The Hood Museum of Art at Dartmouth College in Hanover, New Hampshire, is one of the oldest and largest university art collections in the US. Founded in 1772, the institution is home to 65,000 objects that include important holdings of European Old Masters, American, Native American, African and Indian art. Pentagram designed a new visual identity and environmental graphics for the museum that coincides with a major expansion and renovation by Tod Williams Billie Tsien Architects. The project integrates the identity throughout the museum, from the façade of the new building to institutional communications including the website and Hood Quarterly, the members’ magazine.
Pentagram worked closely with the Hood leadership and the architects on the project. The TWBTA expansion occupies the courtyard space of the postmodernist building designed in 1985 by Charles W. Moore and Chad Floyd (of Centerbrook Architects). The project adds 42 percent more space (for a total of 62,400 sq ft) that includes a reimagined entrance and multipurpose lobby, additional galleries, classrooms and administrative offices, and a new auditorium.
The Hood is a historically important teaching museum, known for its strong, gallery-based art history program, which offers Dartmouth students and faculty access to the entire collection via the Hood’s Bernstein Center for Object Study. The renovation transforms the experience of the galleries and museum as a whole to encourage engagement between visitors, works of art and the surrounding campus.
The new identity is an important part of this strategy, providing a cohesive experience across spatial, digital and promotional communications. The goal was to create a graphic program that could be maintained by a relatively small design staff, while providing a visual language that is closely aligned with the character of the building.
The new Hood building is an abstract cubic volume of off-white handmade brick that asserts its presence within the traditional setting of Dartmouth’s historic Ivy League campus. Like the architecture, the visual identity needed to work with both historical and contemporary art, spanning multiple cultures. The identity takes its cues from the clarity and geometry of the architecture. The light brick façade and rectilinear forms of the building inspired a brick-like graphic motif that carries from the logo to the modular structure and layouts of the publications and the website.
The typographic voice is modern, centered around a wordmark set in Flama, designed by Mario Feliciano. The geometric yet organic sans serif scales well, from the building’s façade to the small cubic form of the logo. Supporting typography draws on the large Flama type family, as well as Velino. The identity’s palette is largely monochromatic, inspired by the white and light gray of the hand-formed Petersen bricks used in the building’s façade.
The architecture embraces the identity as a critical element of the facade: the letters, made of glass-fiber reinforced concrete, are integrated within a carefully constructed channel.
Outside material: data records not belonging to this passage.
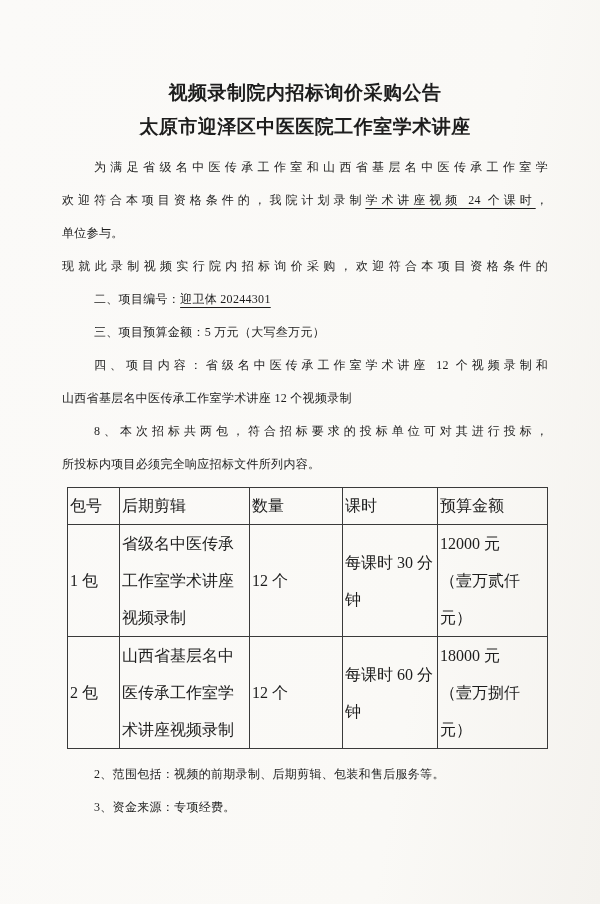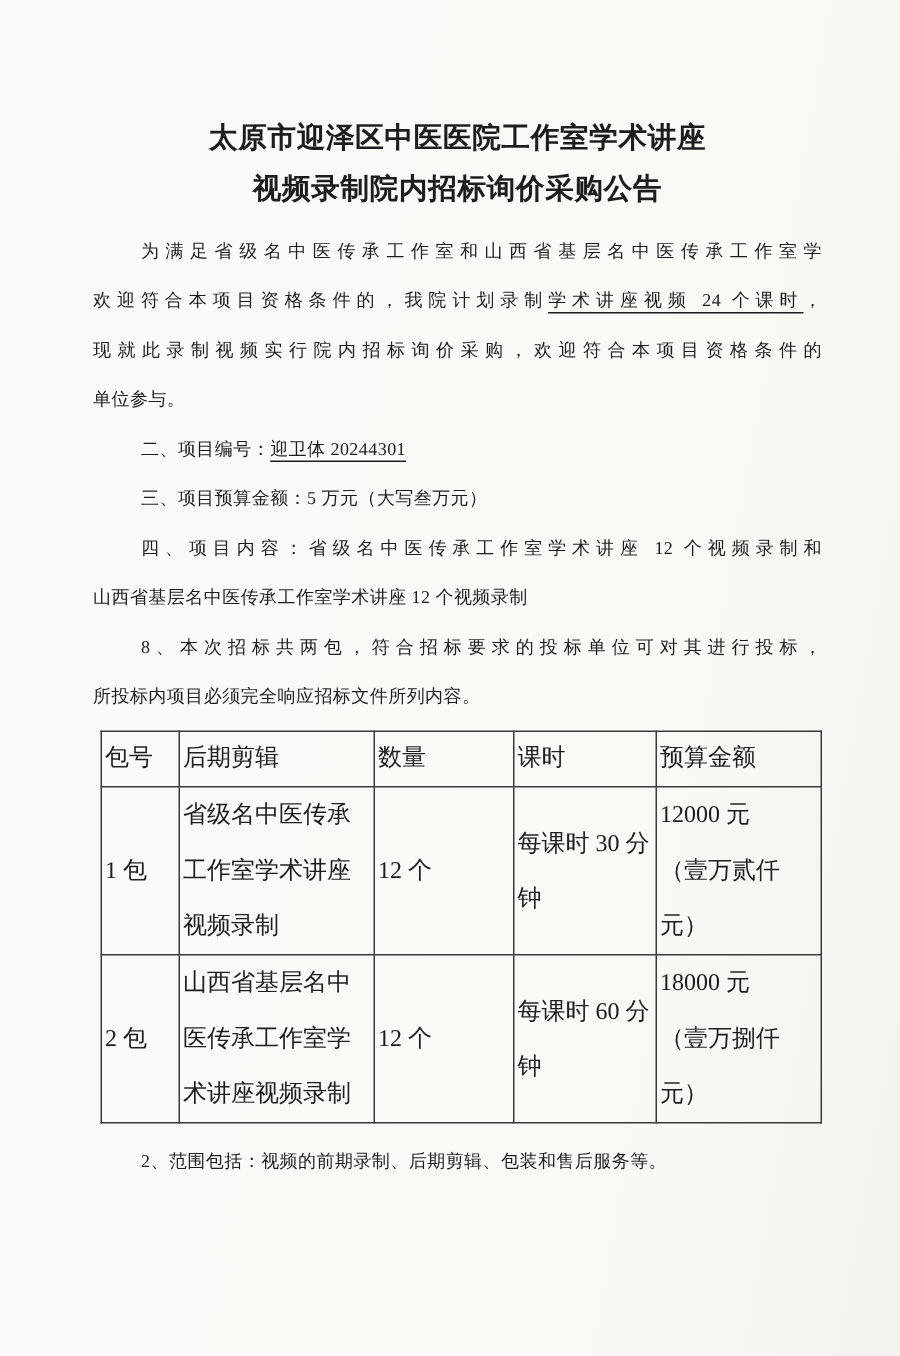--- a/index.html
+++ b/index.html
@@ -74,8 +74,8 @@
 
 <div class="page">
   <div class="content">
+    <h1 class="title-line">视频录制院内招标询价采购公告</h1>
     <h1 class="title-line">太原市迎泽区中医医院工作室学术讲座</h1>
-    <h1 class="title-line">视频录制院内招标询价采购公告</h1>
 
     <div class="body-lines">
         <div class="line indent fill"><span class="">为满足省级名中医传承工作室和山西省基层名中医传承工作室学</span></div>

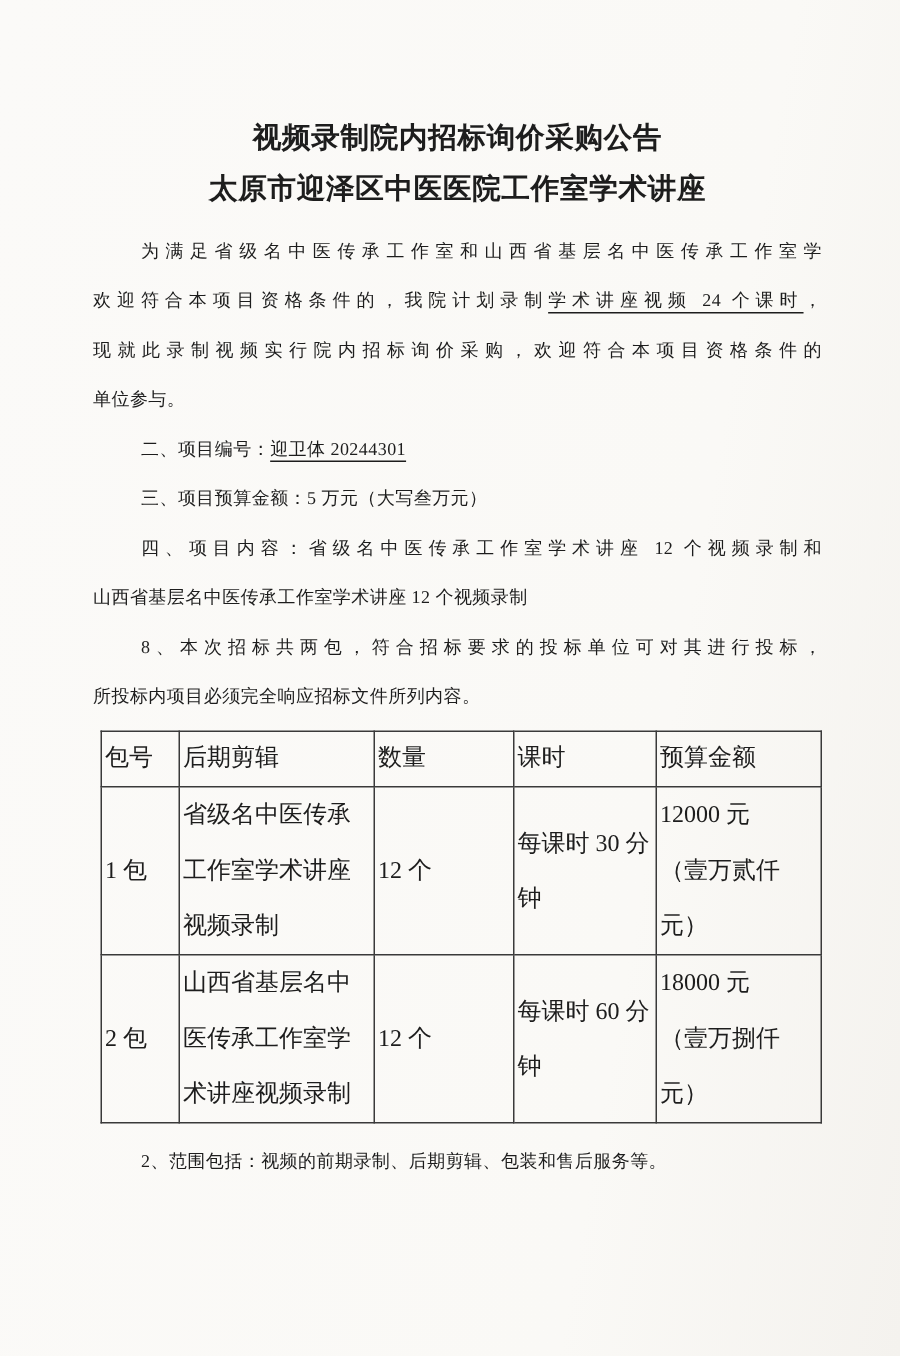--- a/index.html
+++ b/index.html
@@ -80,8 +80,8 @@
     <div class="body-lines">
         <div class="line indent fill"><span class="">为满足省级名中医传承工作室和山西省基层名中医传承工作室学</span></div>
         <div class="line fill"><span class="">欢迎符合本项目资格条件的，我院计划录制</span><span class="underlined">学术讲座视频 24 个课时</span><span class="">，</span></div>
+        <div class="line"><span class="">单位参与。</span></div>
         <div class="line fill"><span class="">现就此录制视频实行院内招标询价采购，欢迎符合本项目资格条件的</span></div>
-        <div class="line"><span class="">单位参与。</span></div>
         <div class="line indent"><span class="">二、项目编号：</span><span class="underlined">迎卫体 20244301</span></div>
         <div class="line indent"><span class="">三、项目预算金额：5 万元（大写叁万元）</span></div>
         <div class="line indent fill"><span class="">四、项目内容：省级名中医传承工作室学术讲座 12 个视频录制和</span></div>

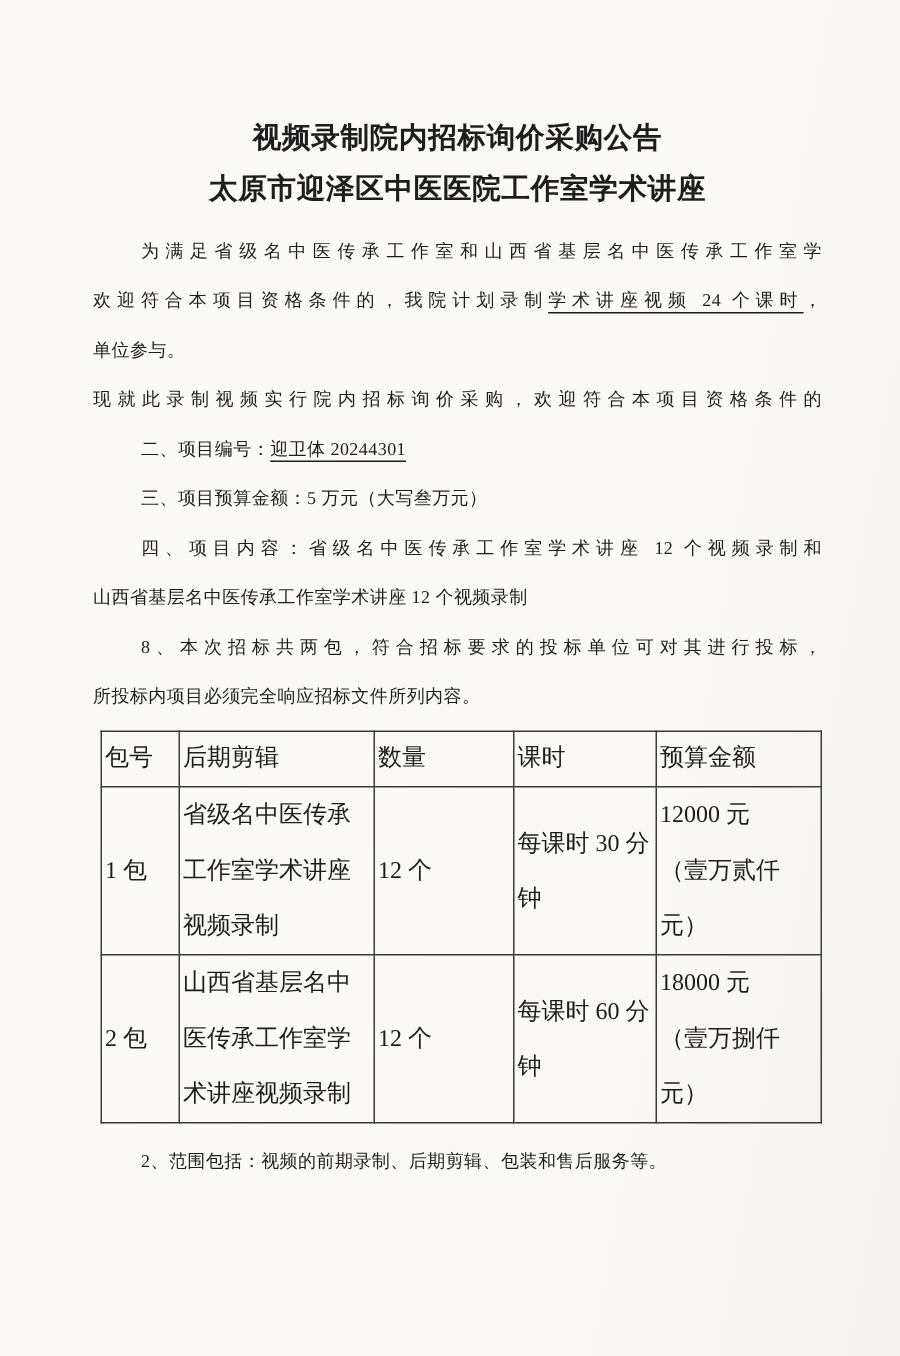--- a/index.html
+++ b/index.html
@@ -137,6 +137,7 @@
 
     <div class="footer-lines">
         <div class="line indent"><span class="">2、范围包括：视频的前期录制、后期剪辑、包装和售后服务等。</span></div>
+        <div class="line indent"><span class="">3、资金来源：专项经费。</span></div>
       </div>
   </div>
 </div>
The letterforms are exceptionally thin and lit from behind to be seen in shadow at night. Above the main entrance, the marquee signage appears as a simple horizontal line that points towards the “vitrine,” a distinctive 14-foot-square opening that juts out from the second floor. The other two moments bend into and around corners, breaking the phrase “HOOD MUSEUM OF ART” into separate components, visible from different points of approach.
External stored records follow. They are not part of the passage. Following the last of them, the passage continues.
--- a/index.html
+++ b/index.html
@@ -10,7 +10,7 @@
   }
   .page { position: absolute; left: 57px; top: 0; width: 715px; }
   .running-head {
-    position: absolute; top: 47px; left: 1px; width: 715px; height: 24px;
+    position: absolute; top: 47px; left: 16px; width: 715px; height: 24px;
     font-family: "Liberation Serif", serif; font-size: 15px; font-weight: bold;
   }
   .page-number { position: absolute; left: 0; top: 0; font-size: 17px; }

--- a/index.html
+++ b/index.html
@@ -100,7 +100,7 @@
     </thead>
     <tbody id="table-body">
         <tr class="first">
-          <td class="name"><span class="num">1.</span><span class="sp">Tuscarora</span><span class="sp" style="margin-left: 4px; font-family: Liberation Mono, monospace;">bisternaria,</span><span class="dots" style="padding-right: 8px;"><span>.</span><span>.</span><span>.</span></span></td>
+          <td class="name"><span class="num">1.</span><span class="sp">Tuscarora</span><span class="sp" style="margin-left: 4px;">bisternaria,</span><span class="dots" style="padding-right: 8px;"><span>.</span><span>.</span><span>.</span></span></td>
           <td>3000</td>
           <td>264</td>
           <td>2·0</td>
The designers also developed a system of identification, wayfinding and donor-recognition signage throughout the building, including a sculptural 24 1/2-foot-long donor wall in the lobby. Inset in a recess like the signage on the facade, the installation presents donor names on pin-mounted Corian panels, arranged in a grid-like pattern that echoes the scale and rhythm of the brickwork. Names are engraved into the surface of the bars, with hierarchy indicated through type weight and color.
Pentagram previously collaborated with TWBTA on the new home for the Barnes Foundation in Philadelphia.